Uh, SP domain layer Norm—so layer Norm needs the full H, full H, so it’s good. Um, and I still have the full H when I enter the TP domain. Again, I’m going to need the full, uh, sequence, uh, batch and sequence. So here I’m going to do a reduce scatter for this, uh, feed forward. Okay, this should be an all gather. Sorry. So all gather. This is another typo. I’m going to do an all gather in order to restore my sequence batch and sequence, and I’m going to multiply it by the feed forward in order to shard the H.

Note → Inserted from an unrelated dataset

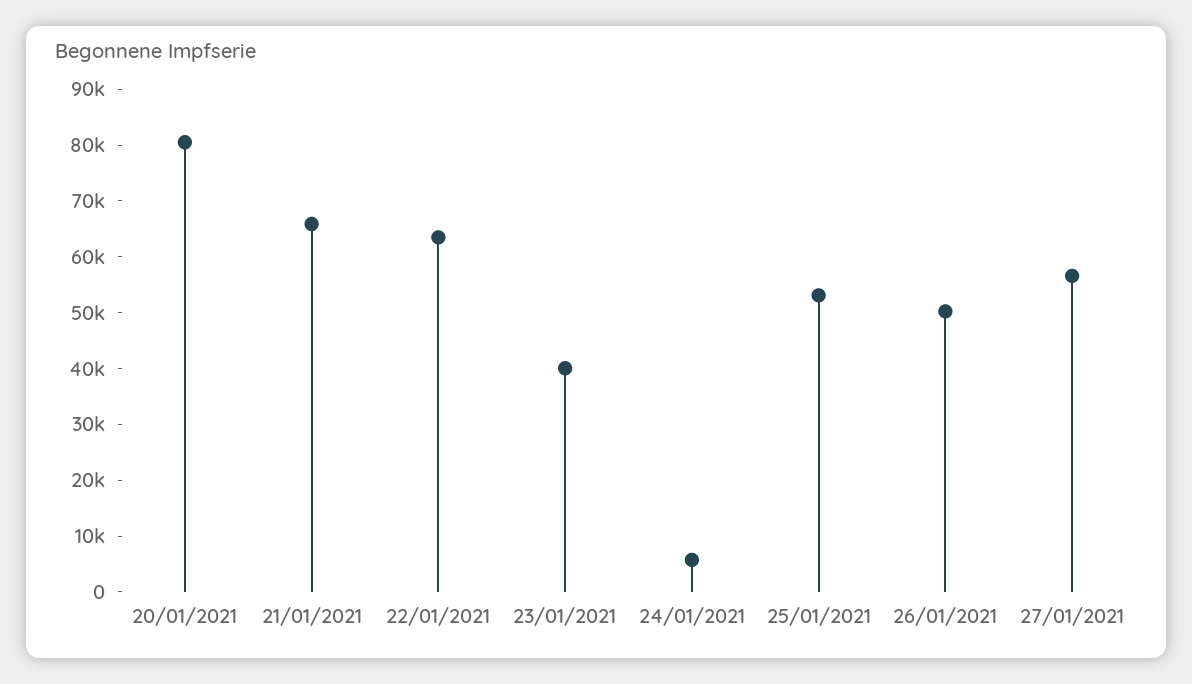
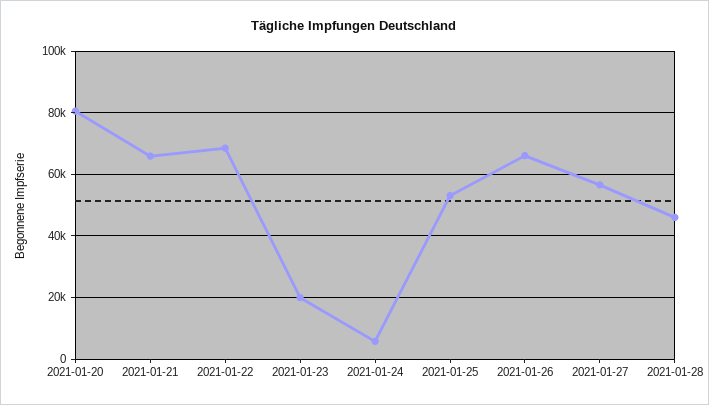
22/01/2021: 64000 -> 68000
23/01/2021: 40000 -> 20000
26/01/2021: 50000 -> 66000
2021-01-28: none -> 46000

This is a column linear, so it’s going to shard the H. Uh, I’m going to have B8, B, and S, and then I’m going to have another row linear. Here the row linear here is going to, uh, um, with the reduce scatter, is going to restore H, and the scatter here is going to shard along S, etc. And I think… And then there’s another all gather to restore S, etc. So we can see here that we need four communications—two all gathers and two reduced scatters—for each layer, which is why in the cheat sheet, we have like num layers times four.

And this is only for the forward, so the backward is the same thing. All gather becomes a reduce, and a reduce scatter becomes an all gather. We talked about it in the blog. Uh, feel free to check it out. And, uh, so this is DP and SP. For CP, which is the context parallel, I’m going to parallel the work done in the self-attention. So here I have a sharded tensor. So what is sharded exactly? It’s S—it should be S. So sequence is sharded along, uh, CP. Every GPU takes a different sequence.

And the magic of CP is that even with sharded sequences, like even with different sequences and different GPUs, attention still works thanks to ring attention. Here I put all together, but I could have put the all-to-all—it depends on the implementation. But yeah, this is ring attention, and this is the only thing that changes. So context parallelism only works on this self-attention, and everything stays the same. This is another typo; this should be so S is always sharded.

Uh, cross CP and expert parallelism means the experts are sharded across, um, EP. Uh, so yeah, so self-attention is the same. And as I said, EP means I’m going to have different batches, uh, in different GPUs. Each GPU is going to have a different batch. Once I reach the router, uh, I can reroute my tokens, uh, to different GPUs. Each GPU has different experts. So we’re going to do the calculations here, and then I need to decode, and then I need to combine to get back, etc.

Um, yeah, and then, so yeah, EP only functions on the expert part. And when we combine everything, uh, this is the final schema that we get. I hope this can read it clearly. Um, so we have in blue TP, and the TP does reduce scatter, reduce scatter, all gather, all gather. There is an all gather here that was transformed to all to all. So when we mix GP and EP, uh, in here, in the SP domain, we don’t need to all gather the sequence because in the SP domain, the sequence is already sharded.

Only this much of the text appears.